Стивен читал некоторые переводы романов и рассказов Тургенева и был ими восхищен. Поэтому он спросил живо:
– Вы имеете в виду его романы?
– Да, романы… – поспешил подтвердить патер Батт, – его романы, конечно… но ведь они не что иное, как драмы… разве не так, мистер Дедал?

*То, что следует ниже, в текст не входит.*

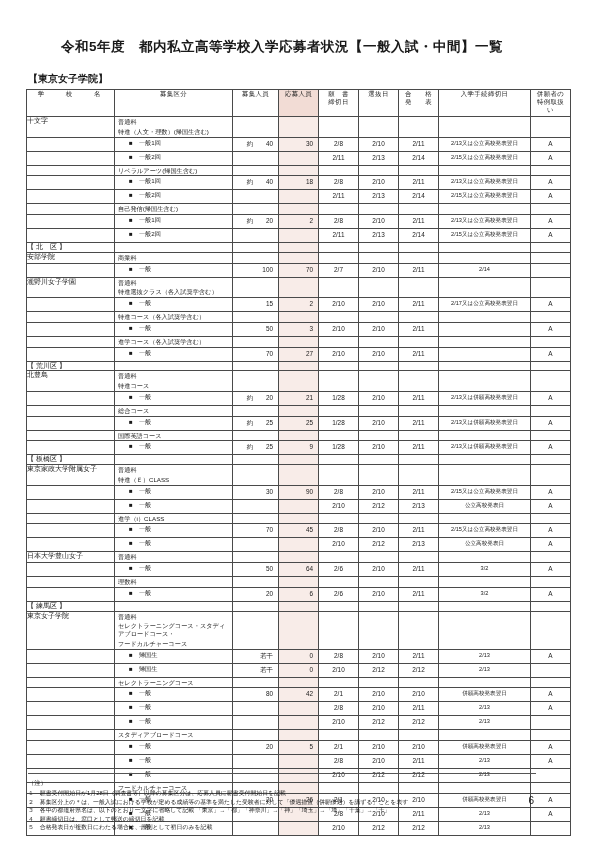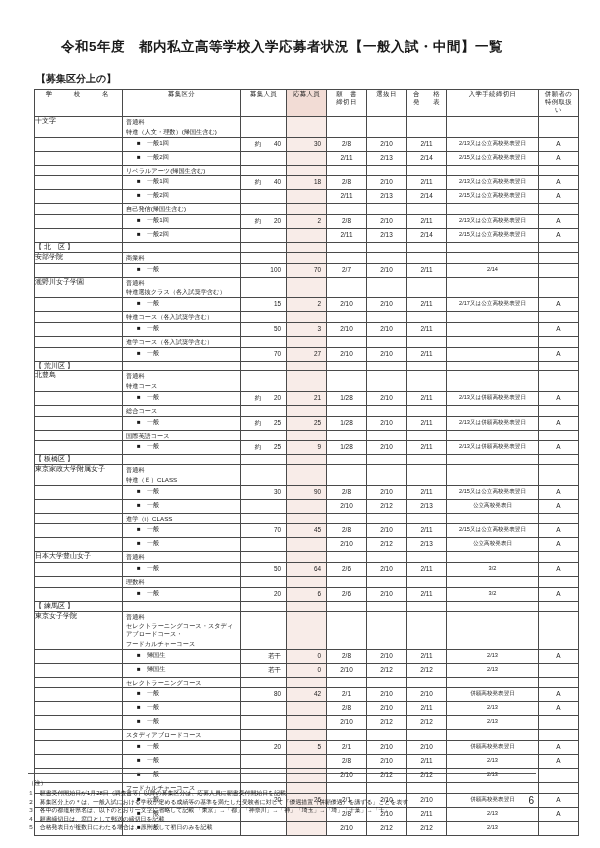"令和5年度 都内私立高等学校入学応募者状況【一般入試・中間】一覧" .page { padding: 0 34px -> 0 26px }
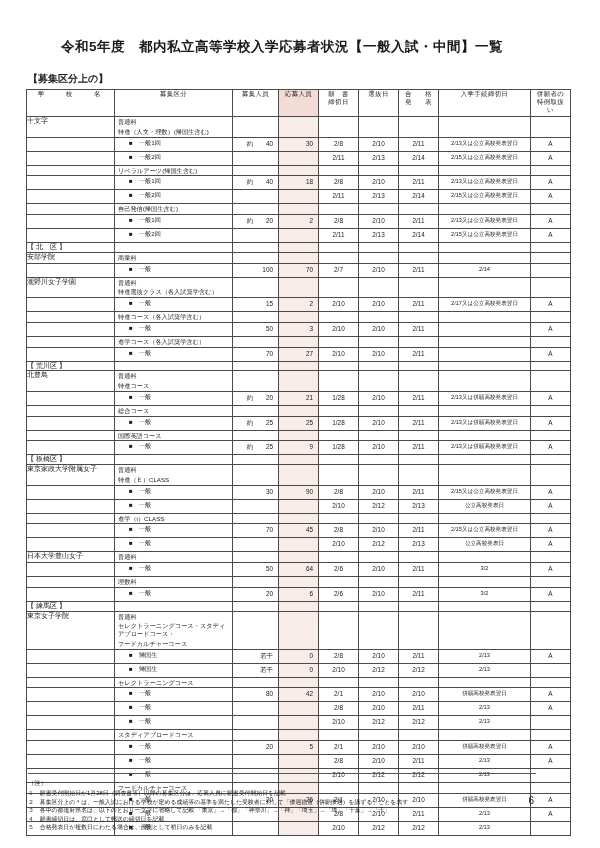"【募集区分上の】" div.section-label { text: 募集区分上の -> 東京女子学院 }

Стивен частенько посещал один дом в Доннибруке, в котором царил дух либерального патриотизма и усердных занятий. В семействе было несколько дочерей на выданье, и едва кто-нибудь из студентов подавал в этом отношении надежду, его неизбежно ожидало приглашение в дом. Молодой феминист Макканн был здесь постоянным гостем, а Мэдден наведывался время от времени. Отец семейства, мужчина уже в летах, в будни по вечерам играл в шахматы со взрослыми сыновьями, а по воскресеньям устраивал вечеринки с играми и музыкой. Музыку обеспечивал Стивен. В гостиной стояло старое пианино, и обычно, когда игры надоедали гостям, одна из дочерей подходила с улыбкой к Стивену и «просила спеть какую-нибудь из его прекрасных песен. Клавиши инструмента были стерты и порой не давали звука, но тембр был мягким и сочным; Стивен усаживался и исполнял свои прекрасные песни пред вежливой, утомившейся и чуждой музыке публикой.» [13]Песни, во всяком случае для него, были и впрямь прекрасны – старинные народные песни Англии, изысканные песни елизаветинцев. По части «морали» они бывали порою слегка сомнительны, и слух Стивена тотчас улавливал нотку неодобренья, когда ему хлопали после них. Любознательные дочери находили эти песни очень оригинальными, но мистер Дэниэл говорил, что Стивену следует петь оперные арии, если он хочет, чтобы его голос оценили как должно. Хотя Стивен не чувствовал никакой взаимной симпатии между собой и этим кружком, ему в нем было легко и просто, и, в полном согласии с их призывами, он там «был как дома», когда сидел на диване, слушая разговоры и пересчитывая пальцами комки конского волоса в обивке. «Молодые люди и хозяйские дочери предавались невинным развлечениям под надзором мистера Дэниэла, но всякий раз как в их играх задевались художественные материи, эгоистически настроенный Стивен относил это на счет своего присутствия.